Situações envolvendo imóveis vizinhos costumam gerar conflitos delicados, sobretudo quando há risco estrutural ou dano material em andamento. Raízes que comprometem fundações, galhos que avançam sobre o telhado, risco de queda ou infiltrações causadas por vegetação alheia são exemplos frequentes. Quando o proprietário responsável se recusa a agir, surge a dúvida: é possível buscar autorização judicial para resolver o problema diretamente?
A resposta, em muitos casos, é sim, desde que presentes certos requisitos legais e probatórios.
O que diz a lei sobre intervenções na propriedade vizinha
O Código Civil trata expressamente da convivência entre propriedades limítrofes. O artigo 1.313, inciso I, estabelece que o proprietário deve permitir o ingresso do vizinho em seu terreno quando isso for indispensável para reparação, construção, reconstrução ou limpeza de sua casa ou do muro divisório.
Embora o texto legal mencione obras e reparos, a interpretação jurídica consolidada aplica esse raciocínio a situações de risco concreto originado no imóvel vizinho, como árvores que ameaçam estruturas ou segurança. Nesses casos, o direito de propriedade não é absoluto, pois encontra limites quando causa prejuízo ou perigo a terceiros.
Isso significa que, se a árvore estiver causando dano comprovado ou risco real, e o dono se recusar a agir, a intervenção judicial pode autorizar o acesso ao imóvel e a execução do corte ou poda necessários.
Quando a Justiça autoriza a entrada forçada
Decisões recentes mostram que o Judiciário tem adotado postura objetiva quando há risco à integridade física ou patrimonial. Em caso analisado pela 3ª Vara Cível de Limeira (SP), por exemplo, foi concedida tutela de urgência para autorizar a entrada em imóvel vizinho a fim de conter um muro com risco iminente de queda. A magistrada reconheceu que a medida não era estética, mas de segurança, e permitiu inclusive uso de força policial em caso de resistência.

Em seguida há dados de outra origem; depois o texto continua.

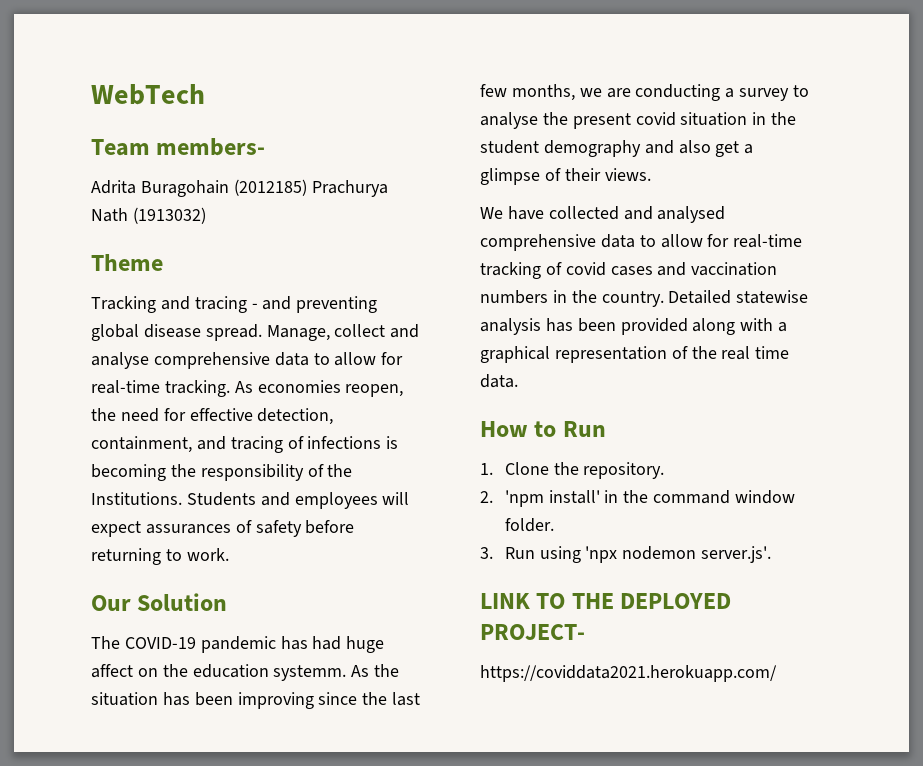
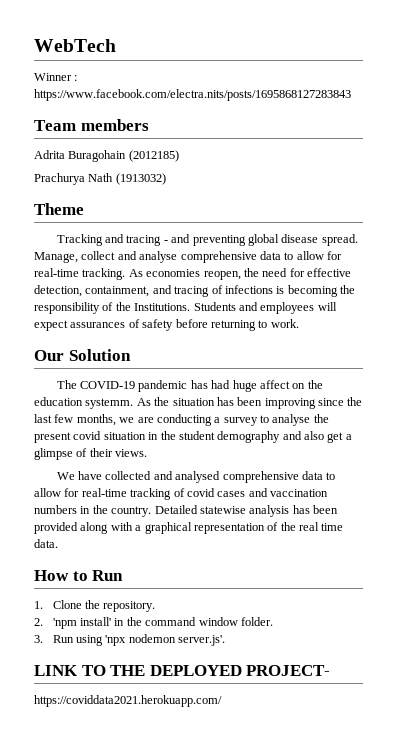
(205, 94) none -> [34,73,78,81] [34,89,351,101] // Winner : https://www.facebook.com/electra.nits/posts/1695868127283843
[156,138,266,156] members- -> [80,119,149,131] members
(307, 187) none -> (179, 156) //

Esse entendimento se aplica por analogia a situações envolvendo árvores. Se laudos técnicos, fotos, notificações e registros demonstrarem perigo estrutural ou dano progressivo, o juiz pode conceder autorização liminar, inclusive sem ouvir previamente o vizinho, quando a urgência justificar.
Importante destacar: a Justiça exige prova técnica. Isso significa que, relatórios de engenheiro, agrônomo ou Defesa Civil aumentam significativamente a chance de deferimento, pois demonstram objetivamente o risco e afastam alegações de mero incômodo subjetivo.
O que diz a jurisprudência?
Vejamos a decisão do TJSP que permitiu a entrada no terreno do vizinho para poda de árvore:
DIREITO DE VIZINHANÇA. Obrigação de fazer. Poda de árvore localizada em terreno particular. Interferência no terreno vizinho. Dever do proprietário. Faculdade do lesado. Inteligência dos art. 1.283 c/c art. 1277 do Código Civil. Incumbe ao proprietário do terreno onde se localiza a árvore causadora de transtornos na propriedade vizinha fazer cessar a interferência, arcando com os custos decorrentes. Recorrente que devem, neste cenário, adotar as providências necessárias para fazer cessar a interferência indevida, realizando a poda das árvores, bem como ressarcindo os danos causados. RECURSO INOMINADO IMPROVIDO. (TJSP; Recurso Inominado Cível 1000647-16.2021.8.26.0301; Relator (a): JOSE AUGUSTO NARDY MARZAGAO; Órgão Julgador: 1ª Turma Cível e Criminal; Foro de Jarinu – Juizado Especial Cível; Data do Julgamento: 29/04/2022; Data de Registro: 29/04/2022)
Conclusão
Quando a árvore do vizinho ultrapassa o limite do tolerável e passa a gerar dano ou ameaça real, o caminho não é agir por conta própria. Cortar sem autorização pode gerar responsabilização civil e até criminal.
A solução segura é reunir provas técnicas, notificar formalmente o proprietário e, diante da recusa, buscar autorização judicial.